Je l’ai dit, la critique de Ricard est celle de l’ironiste qui laisse aux autres le politique, comme s’il ne croyait pas à ce dernier. Il nous répondra probablement que l’esprit de sérieux est l’ennemi des libertés et qu’aucun homme n’est obligé de se soumettre à un camp. Vrai. Mais la vie politique n’est pas qu’une comédie et il n’y a aucune raison, par exemple, de parler du débat «burlesque» (p.17) sur les accommodements raisonnables, comme il le fait. Ne posait-il pas, par exemple, la question du régime politique? François Ricard jette sur le monde le regard d’un ironiste désenchanté, ce qui n’est pas sans valeur, mais on lui rappellera néanmoins qu’y jeter un regard politique n’est pas mal non plus. Se pourrait-il, pour le dire autrement, que le politique ne soit pas qu’un détail, et qu’être une province ou un État souverain change la donne lorsqu’on parle de l’épanouissement d’une culture?

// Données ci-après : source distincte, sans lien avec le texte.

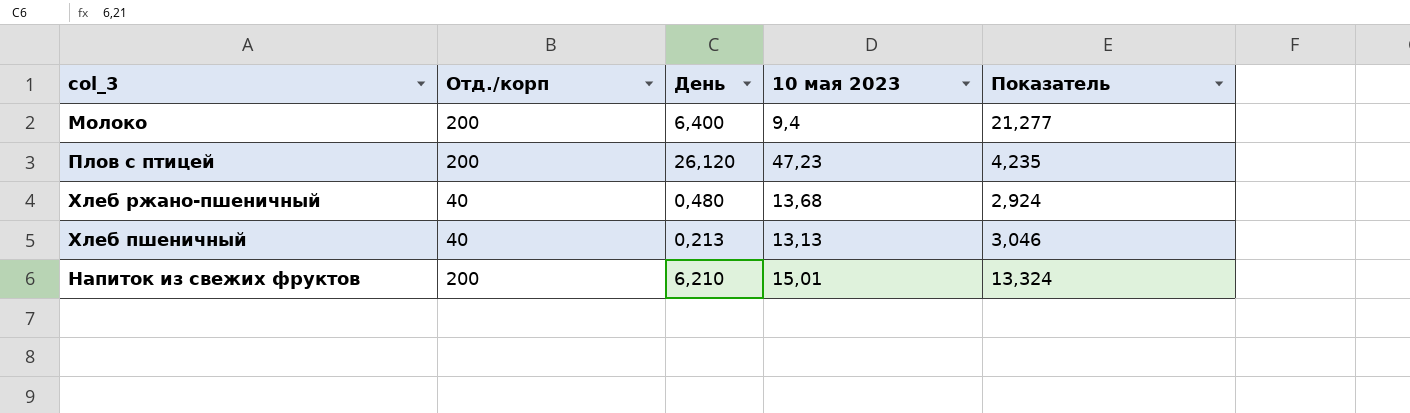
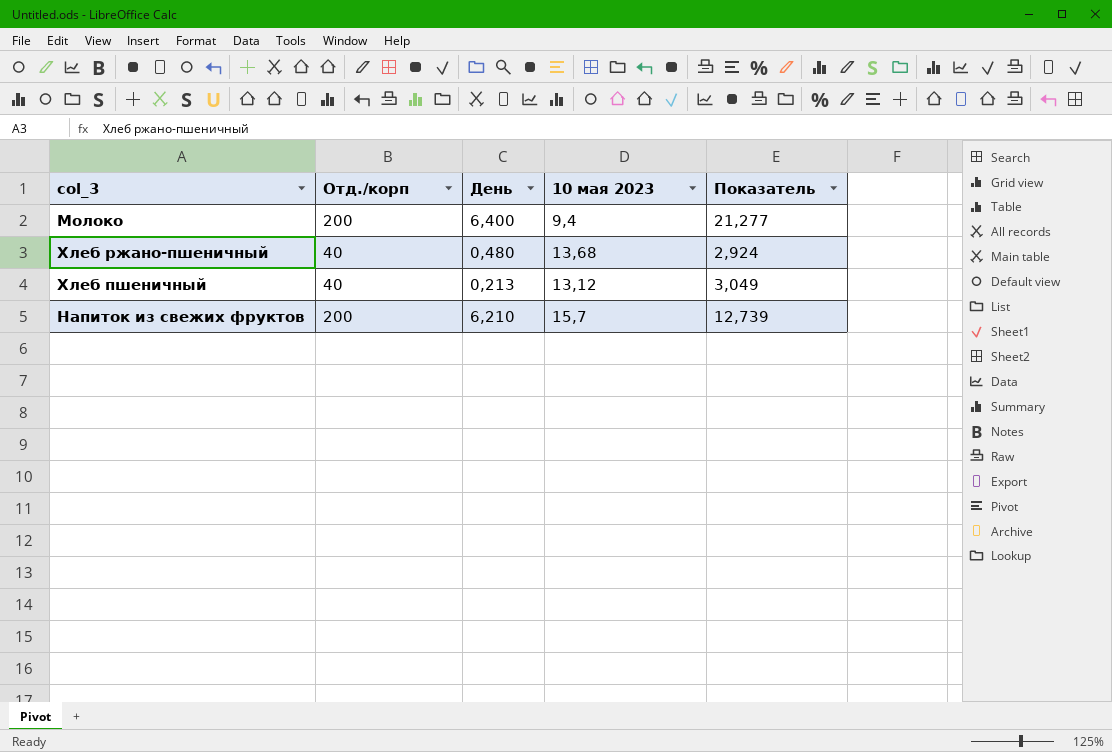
row Плов с птицей: 200 | 26,120 | 47,23 | 4,235 -> none
Хлеб пшеничный | 10 мая 2023: 13,13 -> 13,12
Хлеб пшеничный | Показатель: 3,046 -> 3,049
Напиток из свежих фруктов | 10 мая 2023: 15,01 -> 15,7
Напиток из свежих фруктов | Показатель: 13,324 -> 12,739

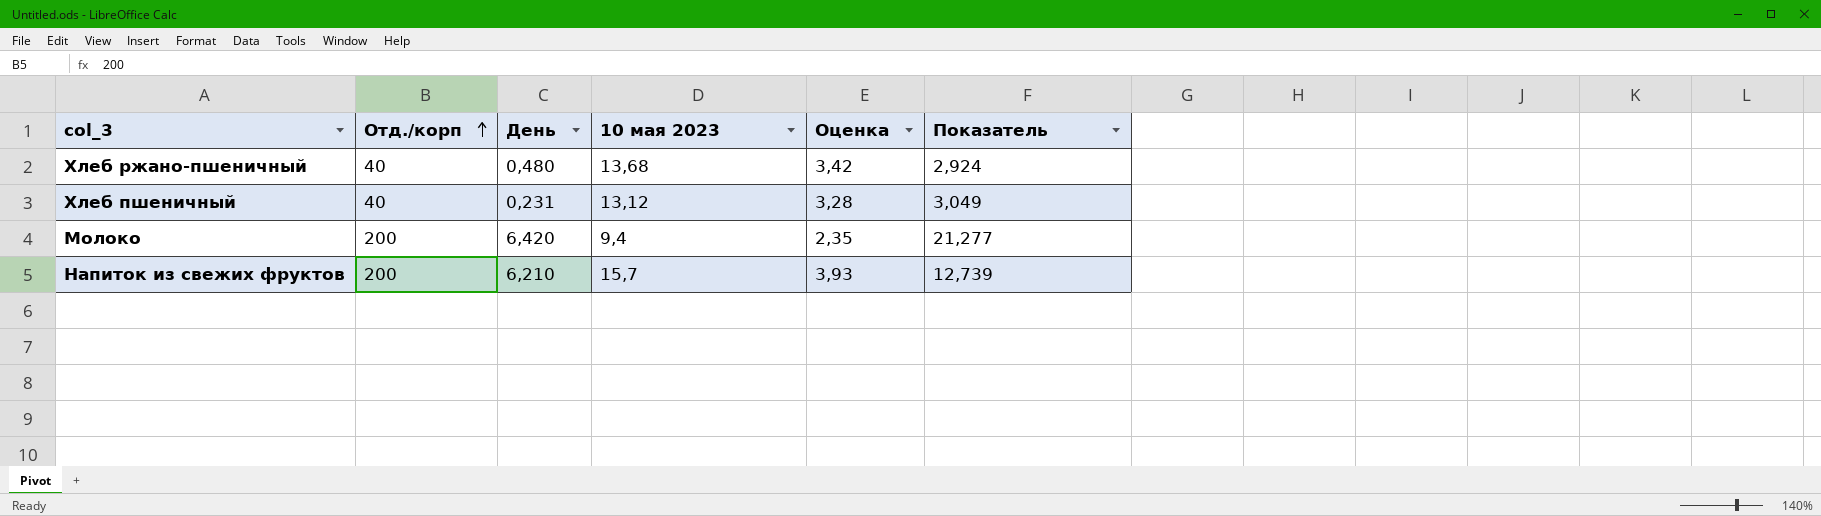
row order: none -> Отд./корп ascending
column Оценка | formula: none -> [10 мая 2023] * 0,25
Хлеб пшеничный | День: 0,213 -> 0,231
Молоко | День: 6,400 -> 6,420

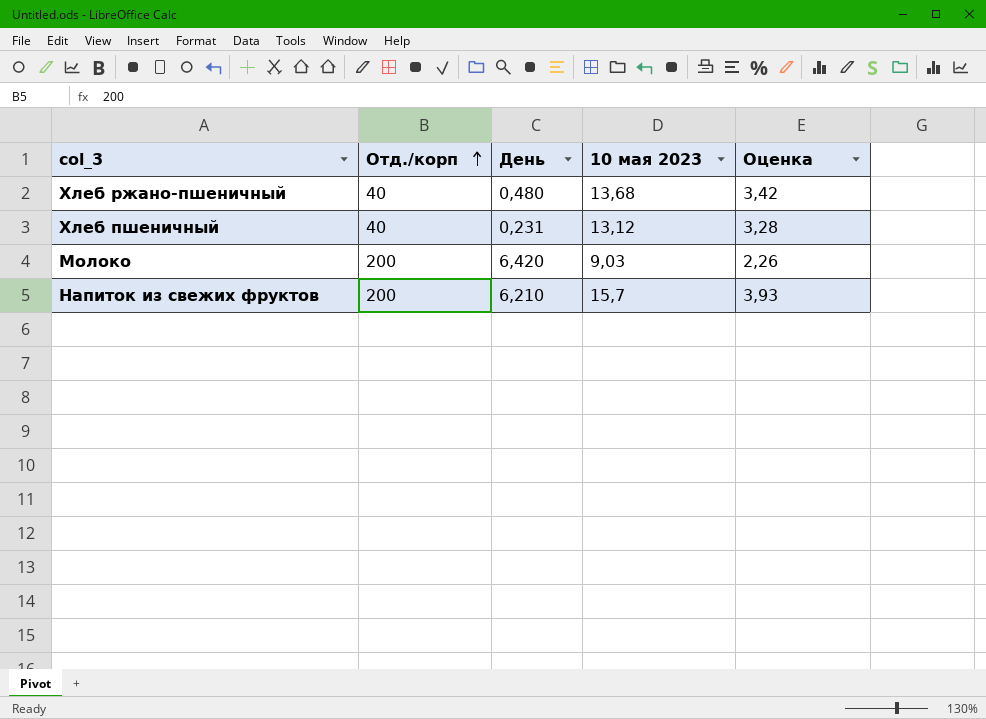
column Показатель | formula: [Отд./корп] / [10 мая 2023] -> none
Молоко | 10 мая 2023: 9,4 -> 9,03
Молоко | Оценка: 2,35 -> 2,26

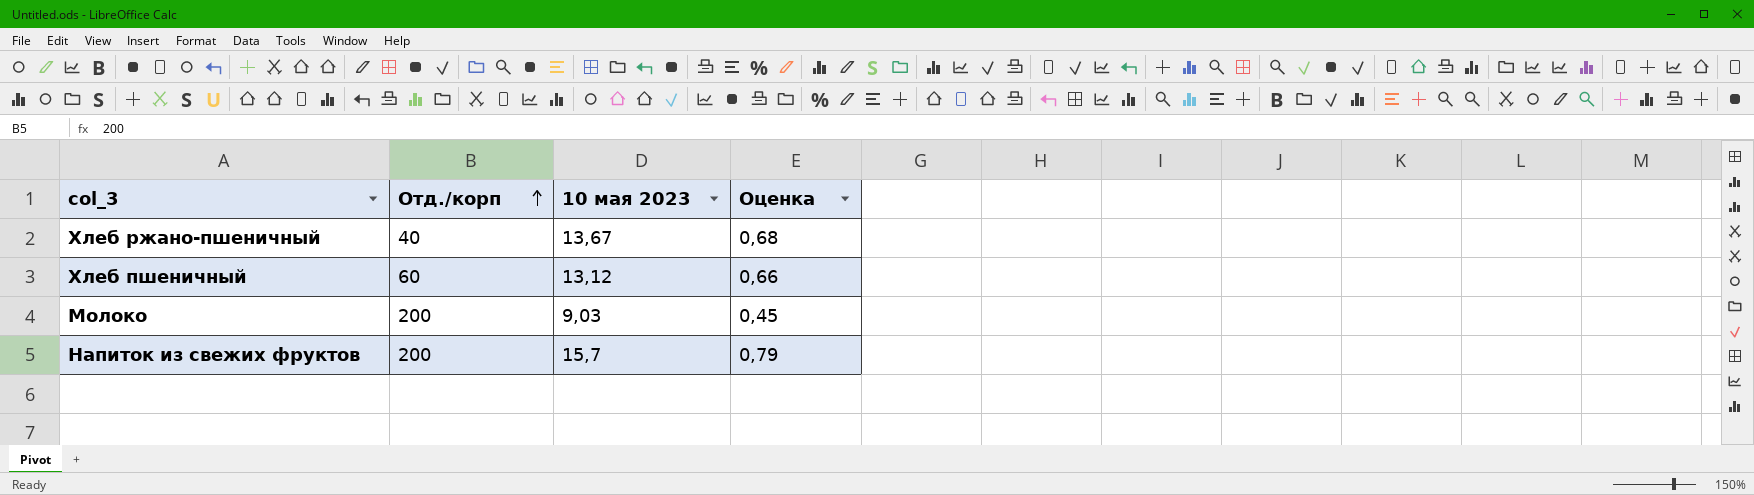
column День | position: 3 -> none
column Оценка | formula: [10 мая 2023] * 0,25 -> [10 мая 2023] * 0,05
Хлеб ржано-пшеничный | 10 мая 2023: 13,68 -> 13,67
Хлеб пшеничный | Отд./корп: 40 -> 60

J’en reviens au point de départ suggéré par Ricard: de quoi la vie provinciale est-elle le nom? N’est-ce pas une vie diminuée, justement, parce que la province, à la différence du pays, ne prétend pas embrasser l’universel, même si elle permet à ses meilleurs enfants de s’y projeter, à condition de s’arracher un peu aux siens, ce qu’ils s’empressent souvent de faire, comme s’ils portaient leur origine comme une tache? La Révolution tranquille n’a-t-elle pas porté justement la promesse d’une réconciliation de l’enracinement et du cosmopolitisme au Québec? Mais je pousse ici Ricard dans une querelle qui n’est pas la sienne, ou qui ne l’est plus. À moins que je ne me trompe? Car le titre même de l’ouvrage ne porte-t-il pas involontairement un rappel des conséquences culturelles de notre condition politique? On ne rappelle pas au Québec, en 2014, qu’il est province, sans lui rappeler implicitement qu’il aurait pu être un pays.
Dans un très beau livre, qui partait lui aussi de cette condition, et qui avait pour titre L’écrivain de province, Jacques Godbout examinait le monde et ses vastes querelles et se désolait souvent, et pas qu’à demi-mots, que le Québec n’en fasse pas pleinement partie. C’était l’époque, qui nous semble aujourd’hui si lointaine, où devenir un pays semblait l’aspiration la plus légitime qui soit pour les Québécois. Certains la combattaient, mais personne ne s’en moquait, comme le font aujourd’hui les urbains mondialisés qui s’amusent des patries. Peut-être ai-je mal lu Godbout, mais son livre était celui d’un provincial qui se prenait à rêver à ne plus l’être. Aujourd’hui, Ricard parle de sa province, et semble accepter qu’elle en demeurera une, au point même de ne plus se demander s’il pourrait en être autrement. C’est peut-être pourquoi ce si beau livre est aussi, à bien des égards, un livre triste.